Cela n'empêchera pas l'album de débuter pied au plancher par un titre plutôt curieux et couillu, Gates of Hel est une espèce de rejeton bâtard issu de l'accouplement entre le Death mélodique d'Amon Amarth et le Power Folk, c'est assez étrange au premier abord, mais putain que c'est catchy avec son refrain simple et imparable, la structure est certes assez prévisible avec son traditionnel passage où s'entremêlent tout un tas de leads extravagantes, mais ça le fait, avec déjà le problème de la longueur qui fait son apparition, le morceau approche des sept minutes sans aucune raison particulière tant il ne fait que répéter quelques fois de trop les même motifs, ce morceau aurait été parfait s'il avait été plus proche des cinq minutes, on a juste deux minutes de trop plus encombrantes qu'autre chose, il sera aussi frustrant que l'idée du growl n'ait pas été plus développé par la suite, dommage.
En terme de longueur, All Heroes Fall utilise admirablement bien le format cinq minutes chrono sans flancher une seule seconde dans un Metal viking sans détour assez proche de ce que peut réaliser un Falconer, un hymne viril et épique doté de superbes leads et de moments mélancoliques, et sur ce dernier point, Ragnars kvæði vaudra le détour avec un Heavy Folk chargé d'atmosphères et d'arrangements où le chant toujours aussi reconnaissable d'Heri Joensen fera des merveilles, il faut dire que la première moitié de l'album contiendra les meilleurs cartouches des féroïens, Sunset Shore par exemple, emprunte pas mal du côté du Black progressif de chez Borknagar ou Vintersorg pour former un ensemble à la fois massif et particulièrement aéré, et que dire de Garmr, peut-être la plus belle tuerie du lot, direct, racé, puissant, rempli de détails et super varié, Empires of the North sera lui un long voyage épique plein d'emphase et de lyrisme, Týr ajoute d'ailleurs pas mal d'éléments plus surprenant, car au références thrashy vient s'ajouter un riffing aux inclinaisons prog moderne qui contraste avec le chant viking utilisé.

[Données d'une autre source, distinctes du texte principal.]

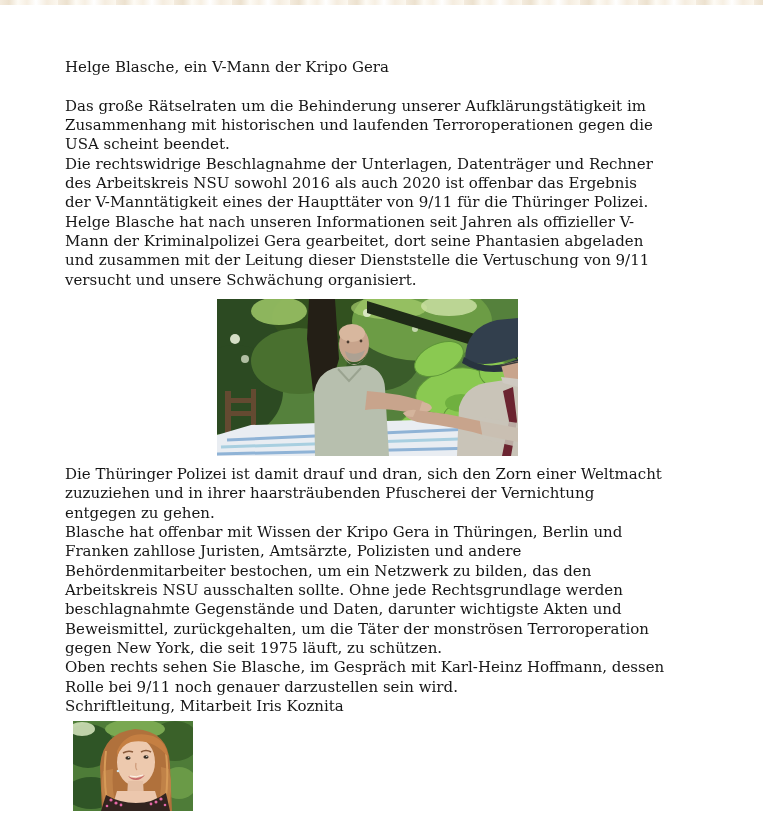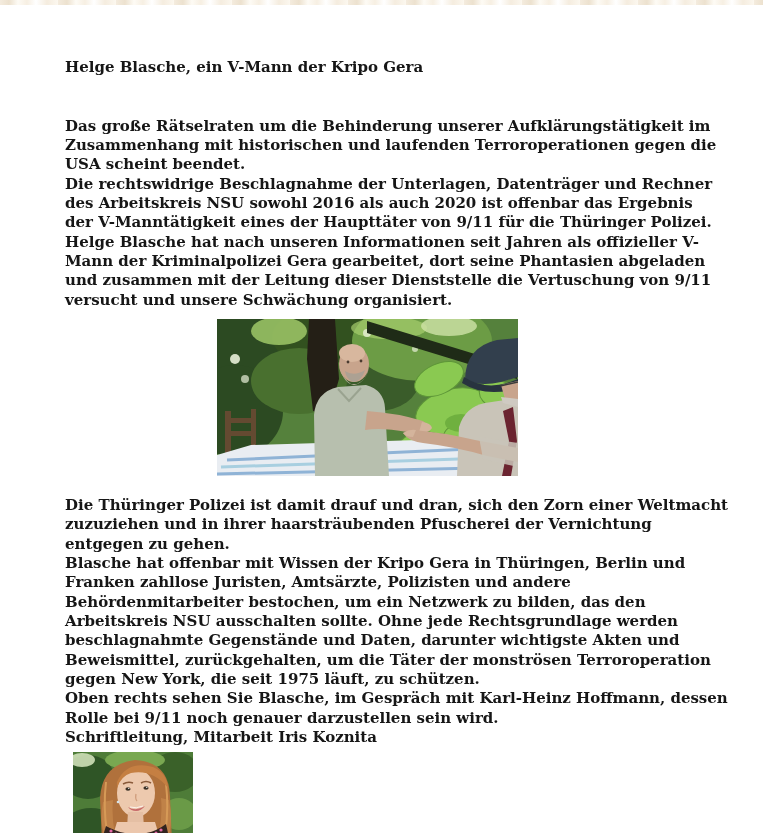"Helge Blasche, ein V-Mann der" .t-line, .t-block { font-weight: bold -> normal }
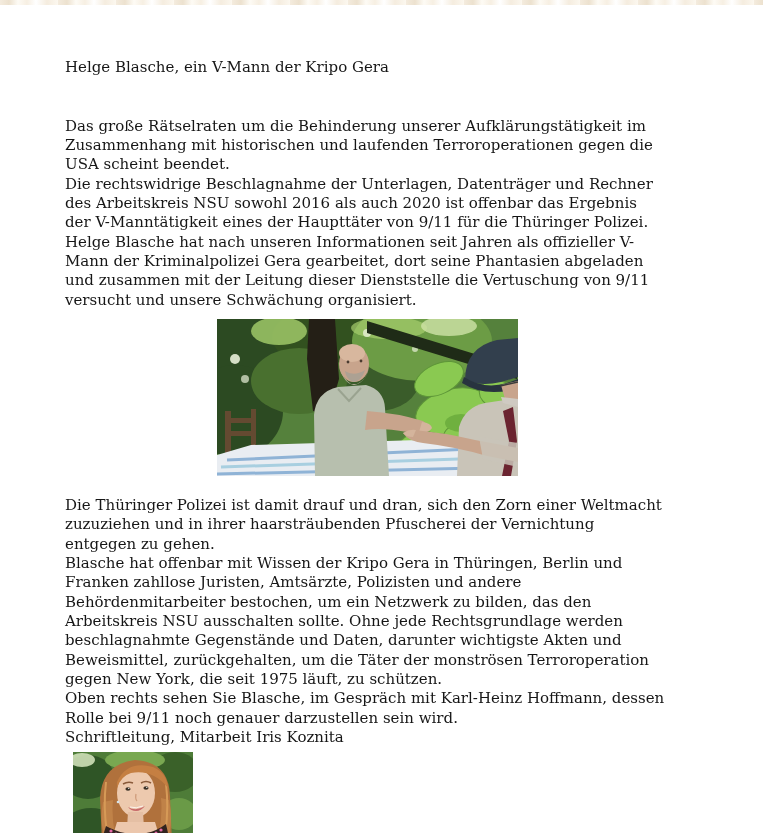"Das große Rätselraten um die" .t-block { margin-top: 20px -> none }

Même quand je vous disais que les meilleurs titres étaient dans la première moitié, il y a énormément de bonnes choses par la suite, le problème viendra que des morceaux comme King of Time, Fire and Flame ou encore Songs of War sont des morceaux corrects, efficaces, mais qui ont du mal à dépasser le cadre de l'anecdotique, on retiendra davantage les délires folks exubérants et foutrement fun d'un Far from the Worries of the World ou le caractère diaboliquement Heavy d'un Against the Gods où le Power/Folk se retrouve parfois confronté à un mélange de Thrash et de Death, Álvur kongur ne sera pas en reste et rappellera évidemment le grand Ensiferum de la belle époque pour un final en beauté sur un hymne ambitieux et chargé d'emphase.
Alors ouais, ok, soixante-dix minutes c'est carrément excessif et entre les morceaux qui traînent un peu en longueur sans raison et les quelques fillers anecdotiques on pourra reprocher à Týr de n'avoir pas réussi à élaguer suffisamment, mais le reste est tellement bon, et parfois carrément brillant, qu'on leur pardonnera sans peine cet excès de générosité.
Hel ne réinvente pas grand chose dans le cadre de la discographie de Týr, mais réaffirme avec classe et talent la place des féroïens au panthéon du Power Folk progressif, avec son identité inimitable, sa variété au niveau du chant et de toutes les influences explorées, son caractère fun malgré tout le sérieux du propos, c'est du bien bel ouvrage ma bonne dame.